* What the task asks *
Take the records below and set down exactly the lines from the one with "border-bottom: 6px solid" to the one with "font-size: 13px ->", ends included; do not copy the pictures.

Extracted records START

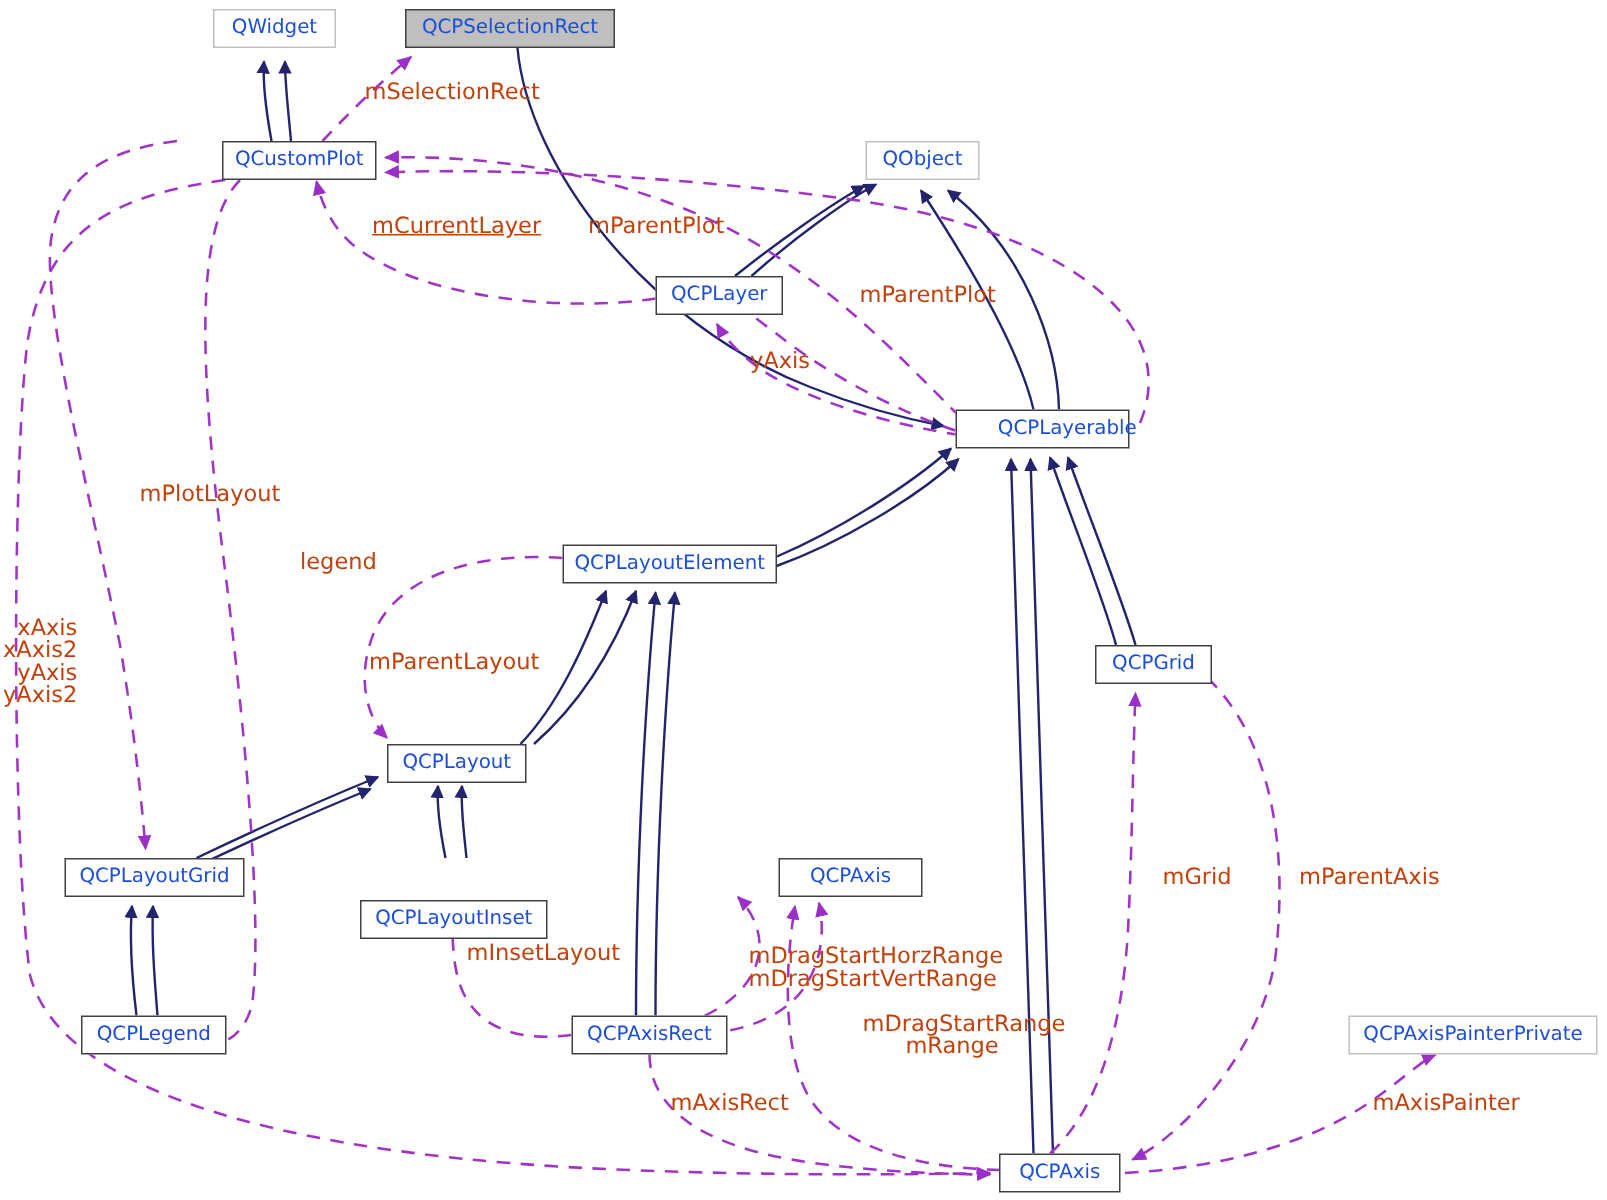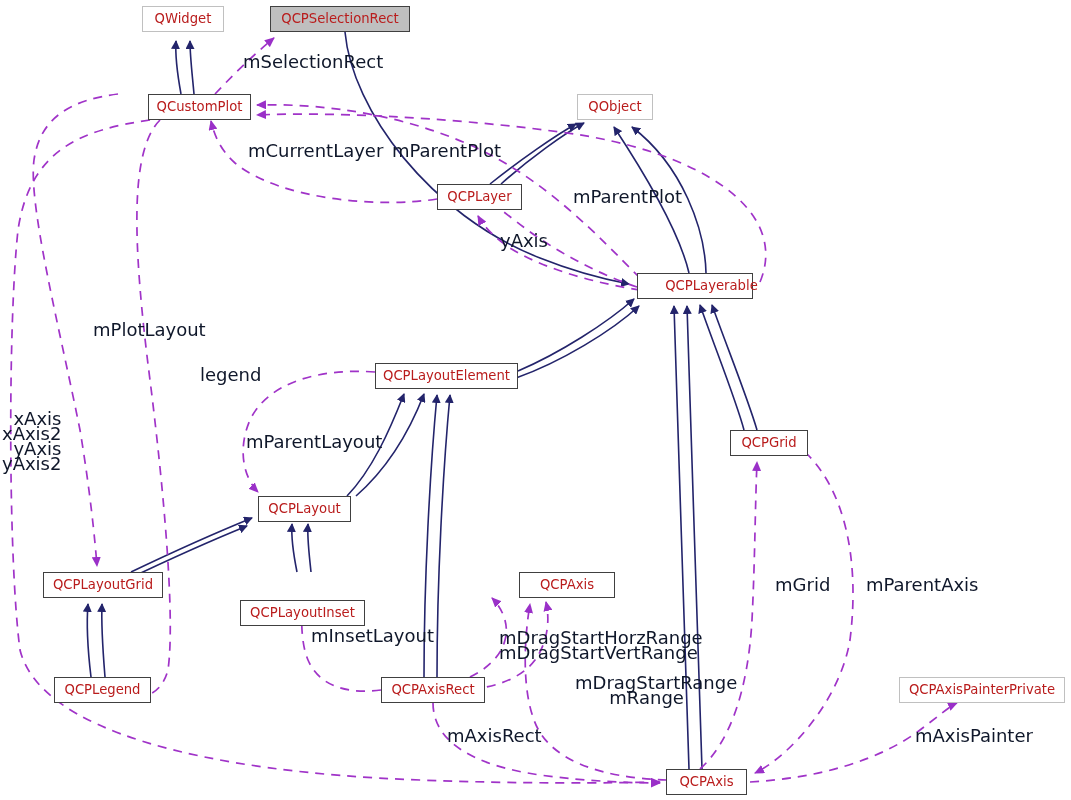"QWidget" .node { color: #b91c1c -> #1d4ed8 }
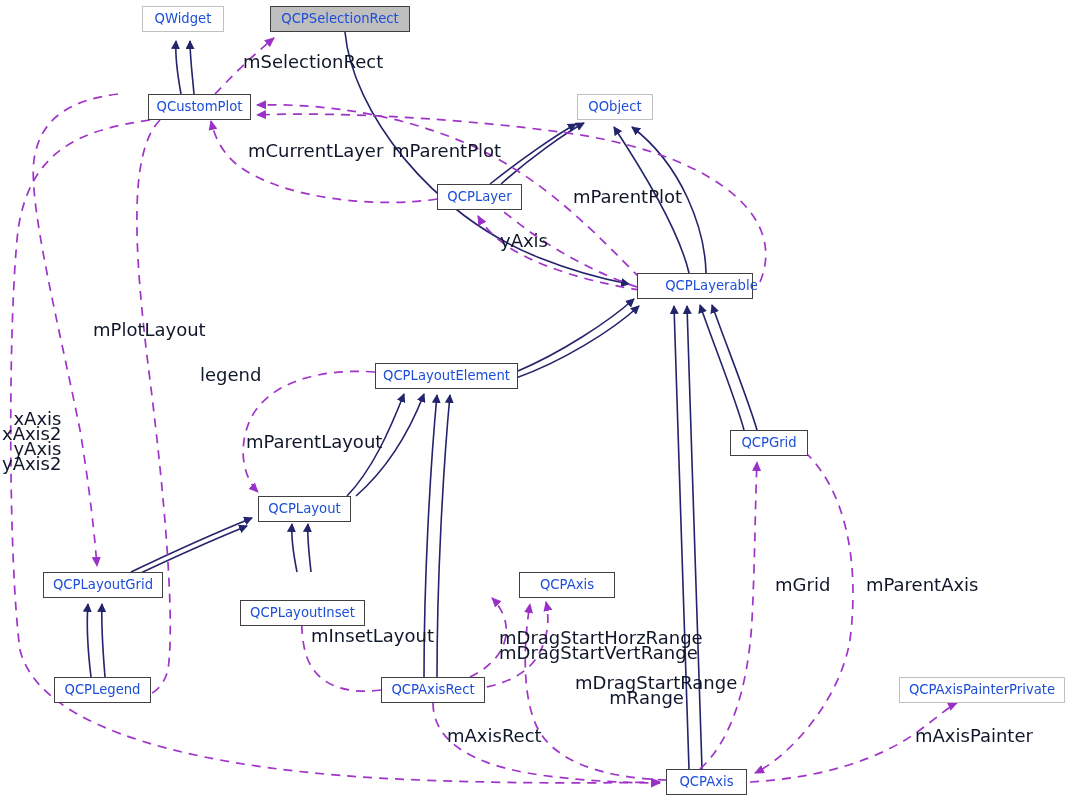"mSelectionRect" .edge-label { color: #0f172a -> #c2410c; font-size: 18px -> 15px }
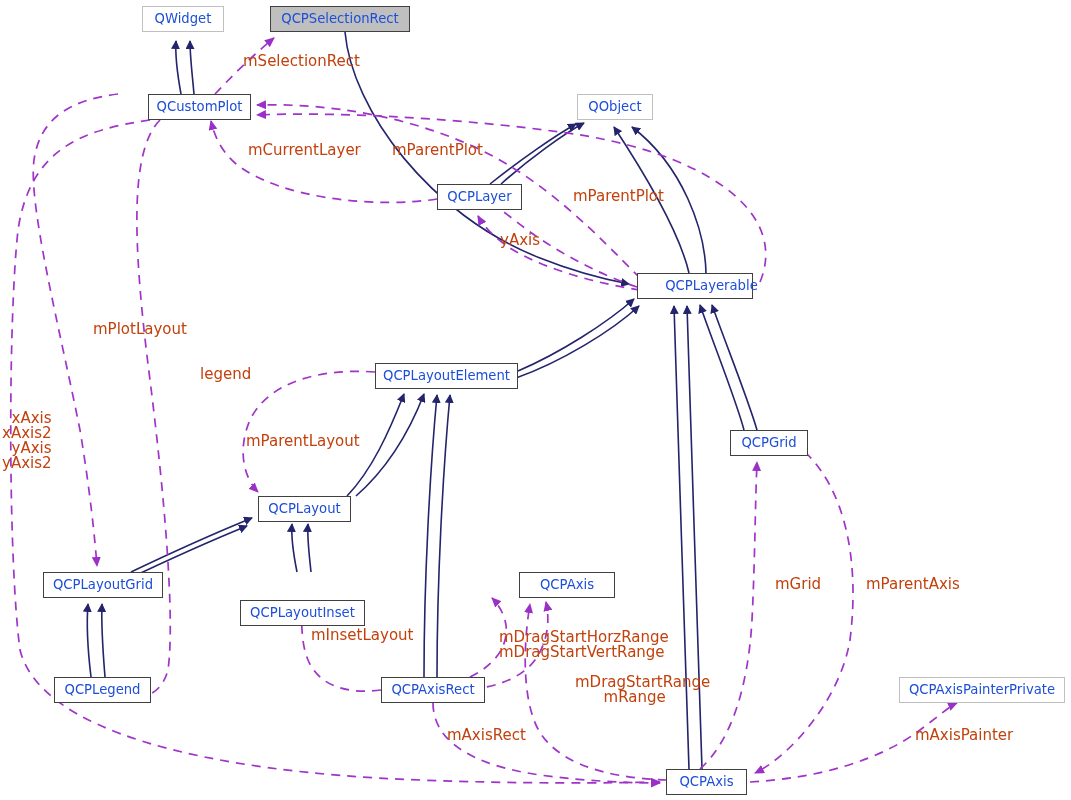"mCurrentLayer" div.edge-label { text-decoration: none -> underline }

Extracted records END
Extracted records START

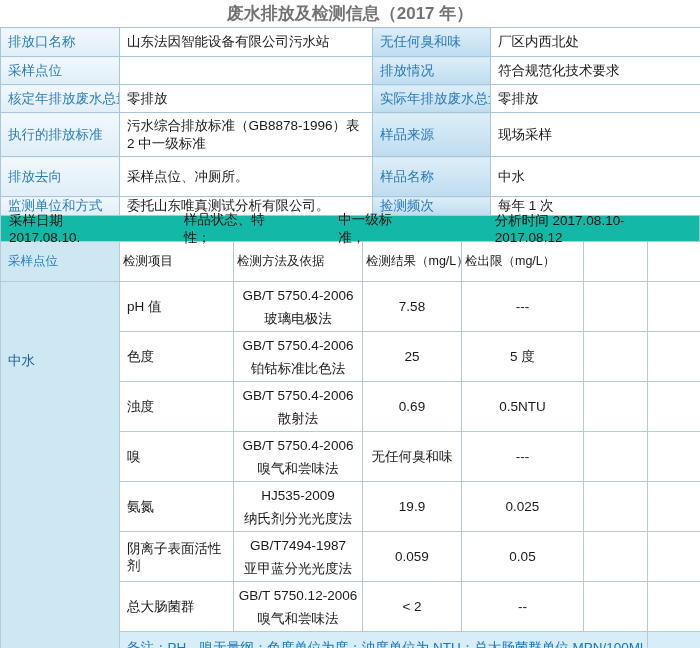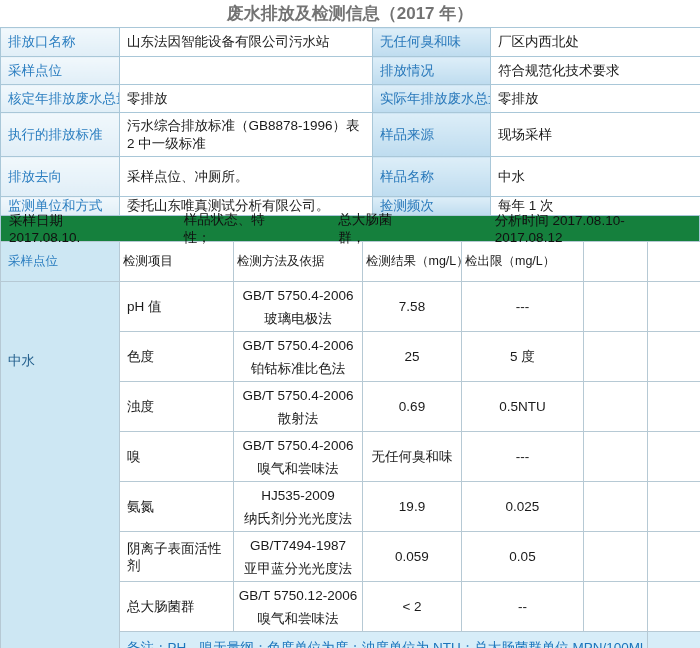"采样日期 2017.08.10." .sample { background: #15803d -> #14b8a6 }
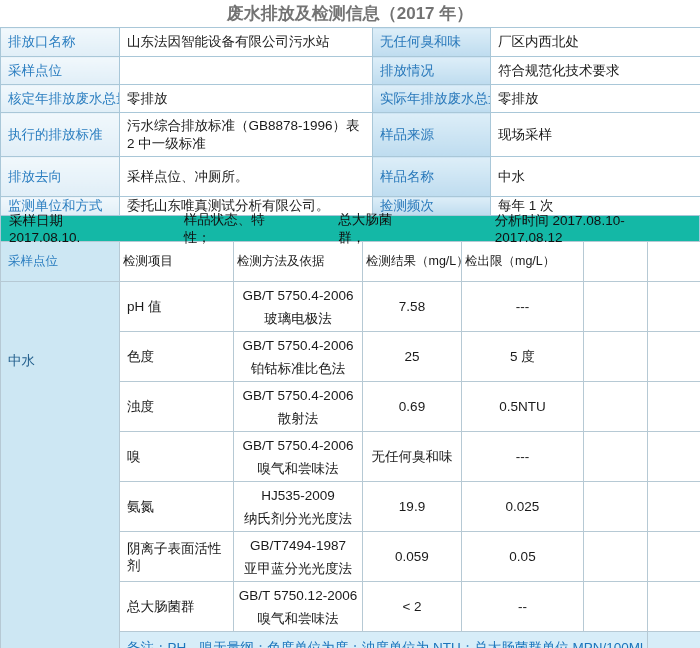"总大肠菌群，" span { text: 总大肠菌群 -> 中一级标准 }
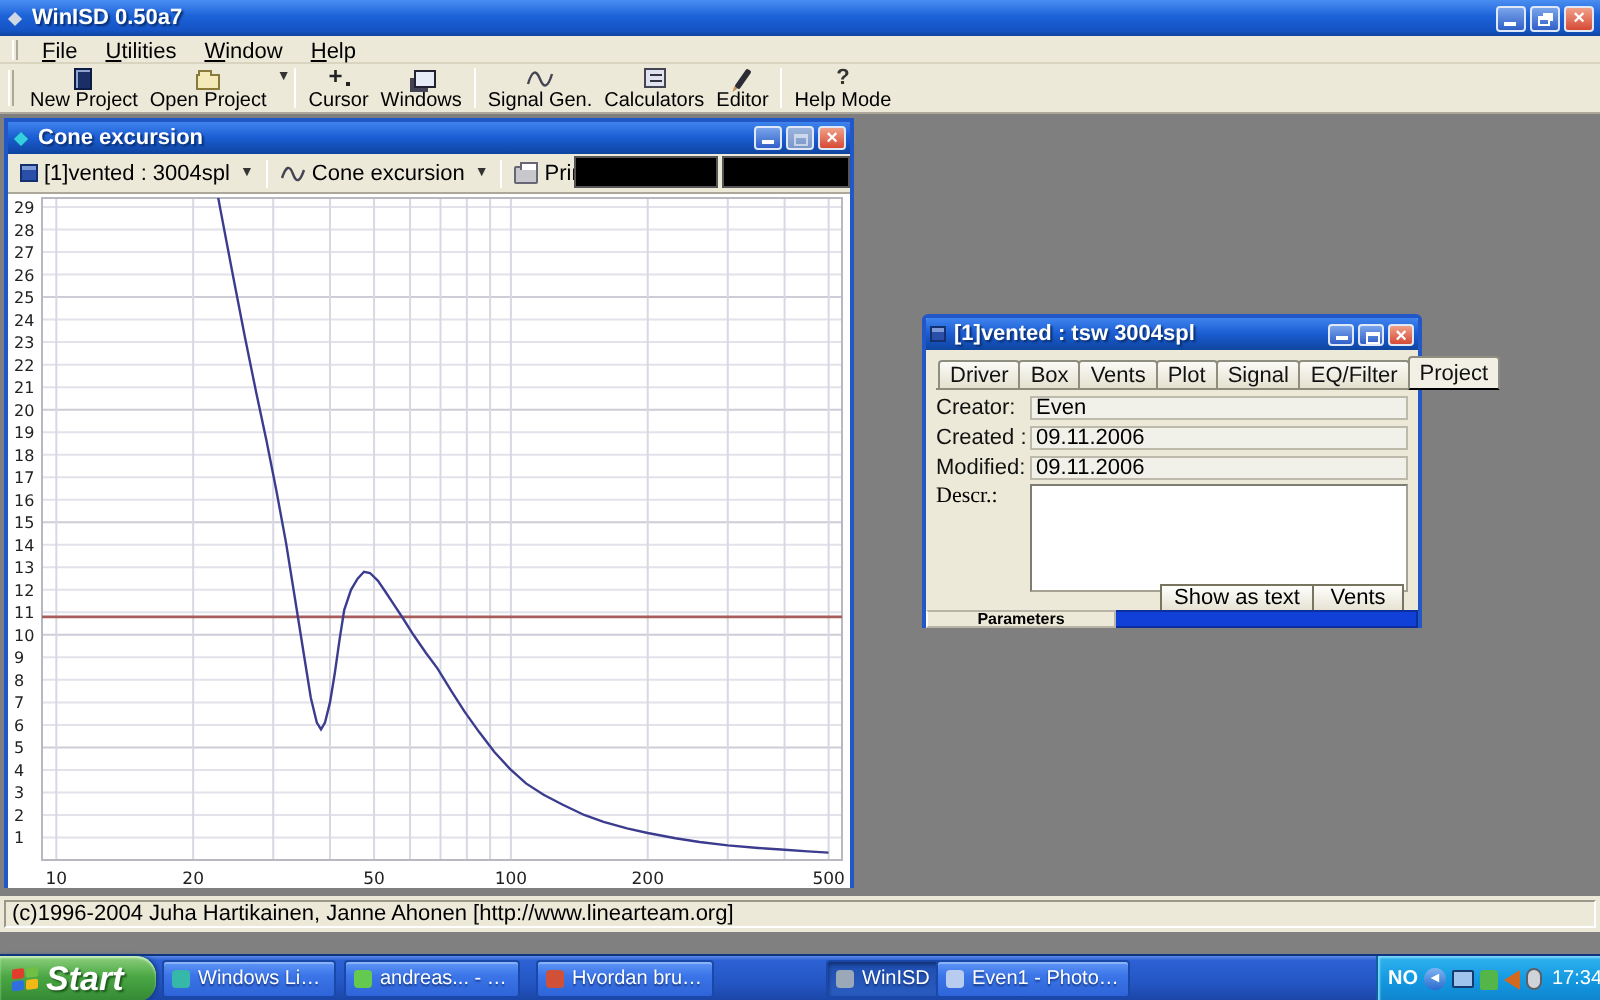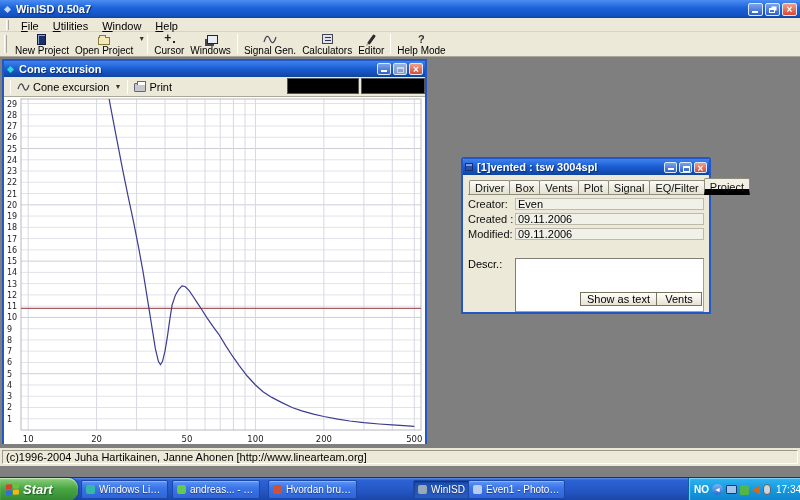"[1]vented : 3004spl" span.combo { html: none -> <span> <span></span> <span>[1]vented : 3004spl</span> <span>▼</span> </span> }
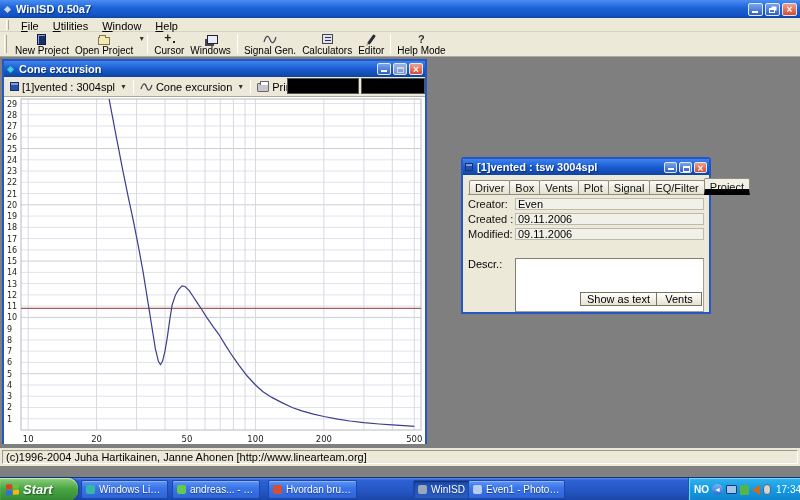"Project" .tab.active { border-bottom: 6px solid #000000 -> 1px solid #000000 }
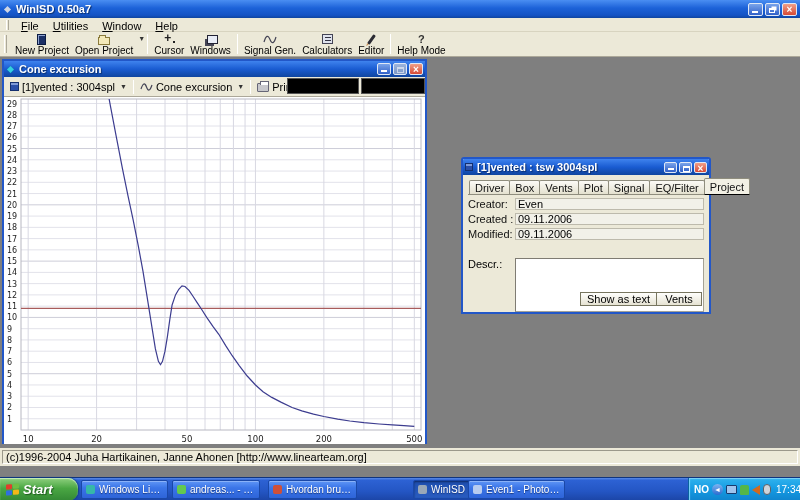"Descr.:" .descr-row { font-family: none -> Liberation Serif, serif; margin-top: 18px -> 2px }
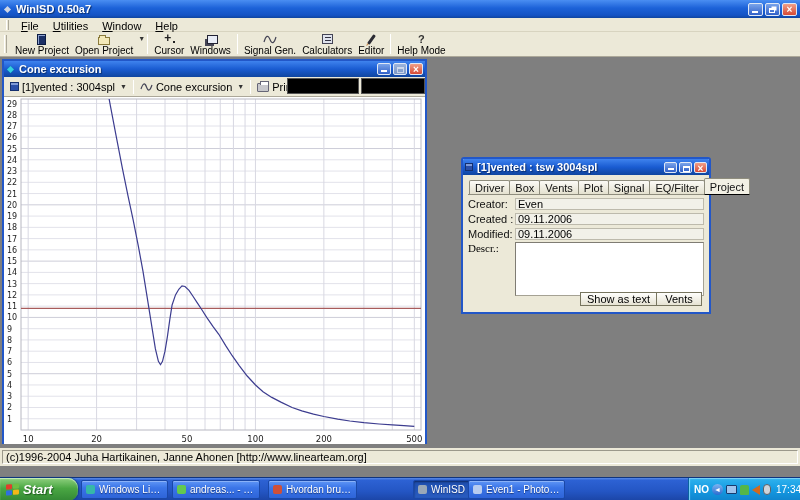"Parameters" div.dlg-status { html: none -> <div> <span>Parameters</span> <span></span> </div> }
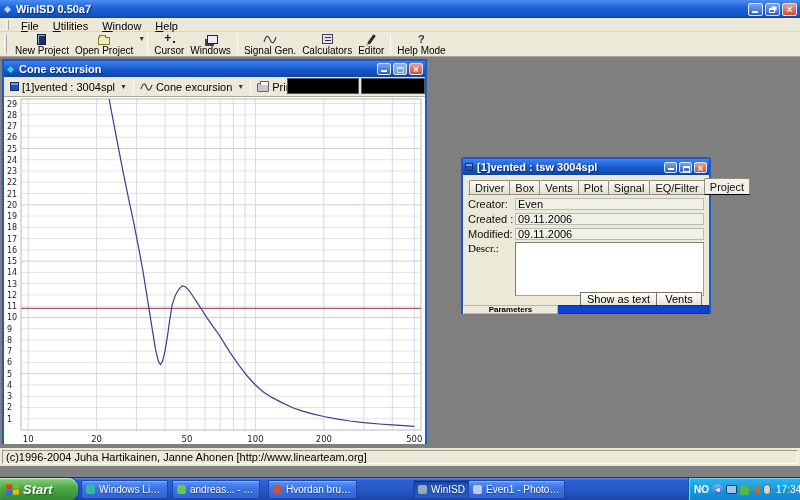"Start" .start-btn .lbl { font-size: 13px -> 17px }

Extracted records END

* Exercise answer *
"Project" .tab.active { border-bottom: 6px solid #000000 -> 1px solid #000000 }
"Descr.:" .descr-row { font-family: none -> Liberation Serif, serif; margin-top: 18px -> 2px }
"Parameters" div.dlg-status { html: none -> <div> <span>Parameters</span> <span></span> </div> }
"Start" .start-btn .lbl { font-size: 13px -> 17px }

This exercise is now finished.